- Born: October 2, 1945 Sacramento, California
- Died: May 20, 2025 (aged 79)
- Citizenship: United States
- Education: University of Minnesota
- Awards: C. Hart Merriam Award (2012)
- Scientific career
- Workplaces: U.S. Fish and Wildlife Service U.S. Geological Survey University of California, Santa Cruz (UCSC)

= James A. Estes =

American ecologist

James Allen Estes (October 2, 1945 – May 20, 2025) was an American ecologist and Distinguished Professor at University of California, Santa Cruz (UCSC), known for his studies of sea otters and kelp forest ecology.
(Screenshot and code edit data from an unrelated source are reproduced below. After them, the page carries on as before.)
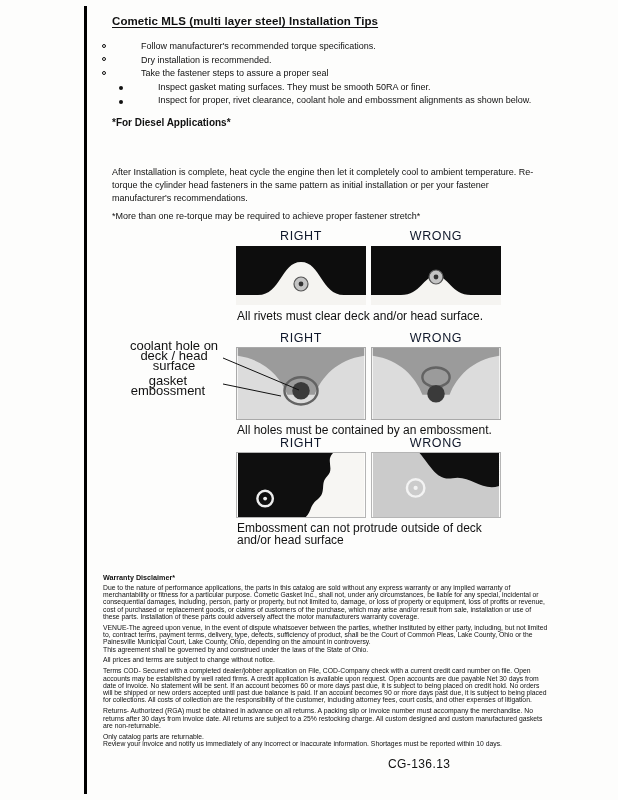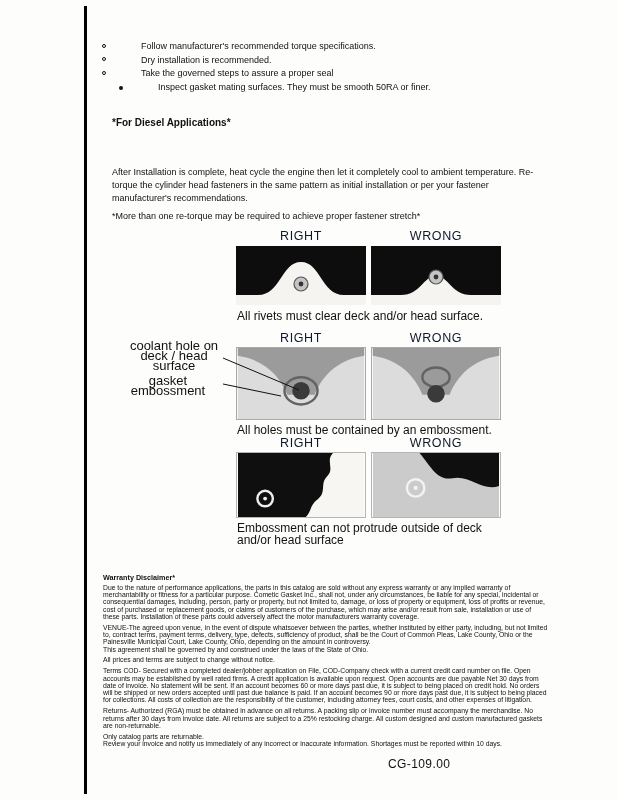"Cometic MLS (multi layer steel)" div.abs { html: none -> <div>Cometic MLS (multi layer steel) Installation Tips</div> }
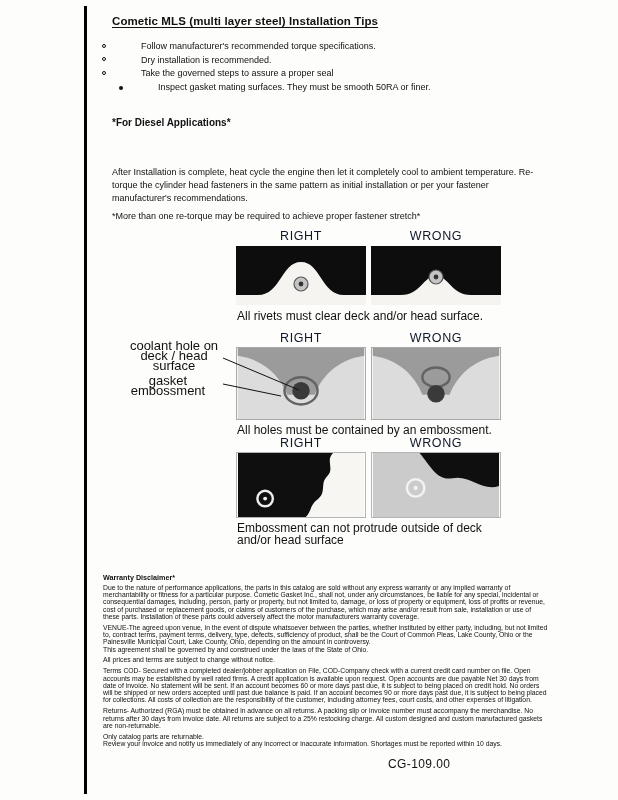"Take the governed steps to" span { text: governed -> fastener }
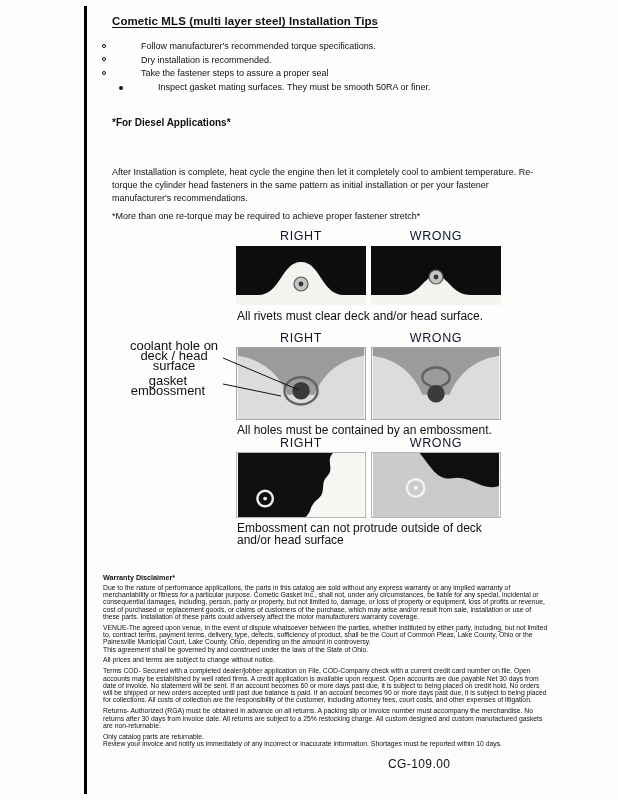"Inspect for proper, rivet clearance," div.tip-row { html: none -> <div> <span></span> <span>Inspect for proper, rivet clearance, coolant hole and embossment alignments as shown below.</span> </div> }
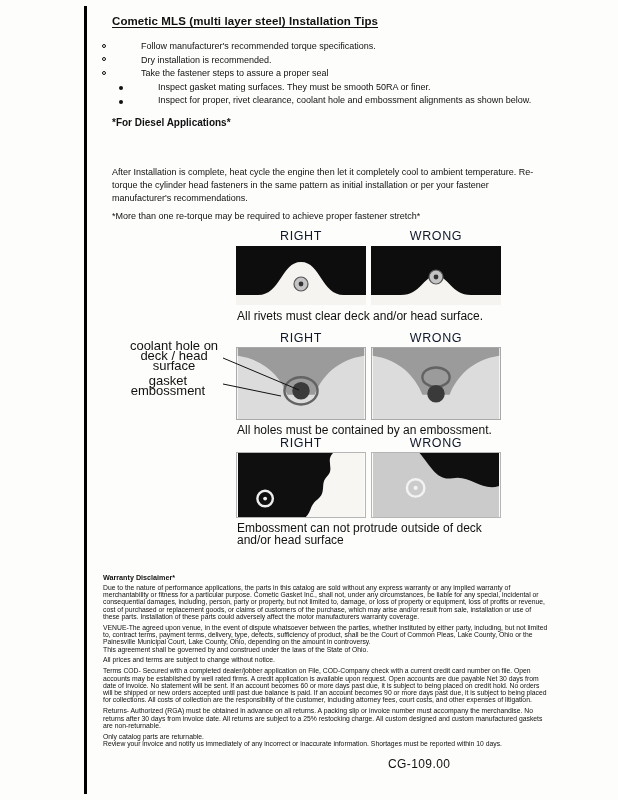"CG-109.00" div.abs { text: CG-109.00 -> CG-136.13 }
Born in Sacramento, California, he graduated from the University of Minnesota in 1967, earned a master's degree in Biology from Washington State University in 1969, and a Ph.D. in biology and statistics from the University of Arizona in 1974. He worked for the U.S. Fish and Wildlife Service and the U.S. Geological Survey from 1974 to 2007 before joining the UCSC faculty. He is a wildlife ecologist known for his work on ecosystem effect of large predators on ecosystems, including sea otters in the Aleutian Islands of Alaska, USA. He co-edited the books The Community Ecology of Sea Otters (1988), Whales, Whaling, and Ocean Ecosystems (2007), and Trophic Cascades: Predators, Prey, and the Changing Dynamics of Nature (2010), and is the author of Serendipity: An Ecologist's Quest to Understand Nature (2016). He was elected to the National Academy of Sciences in 2014. Estes and his work are featured prominently in the 2018 documentary film The Serengeti Rules.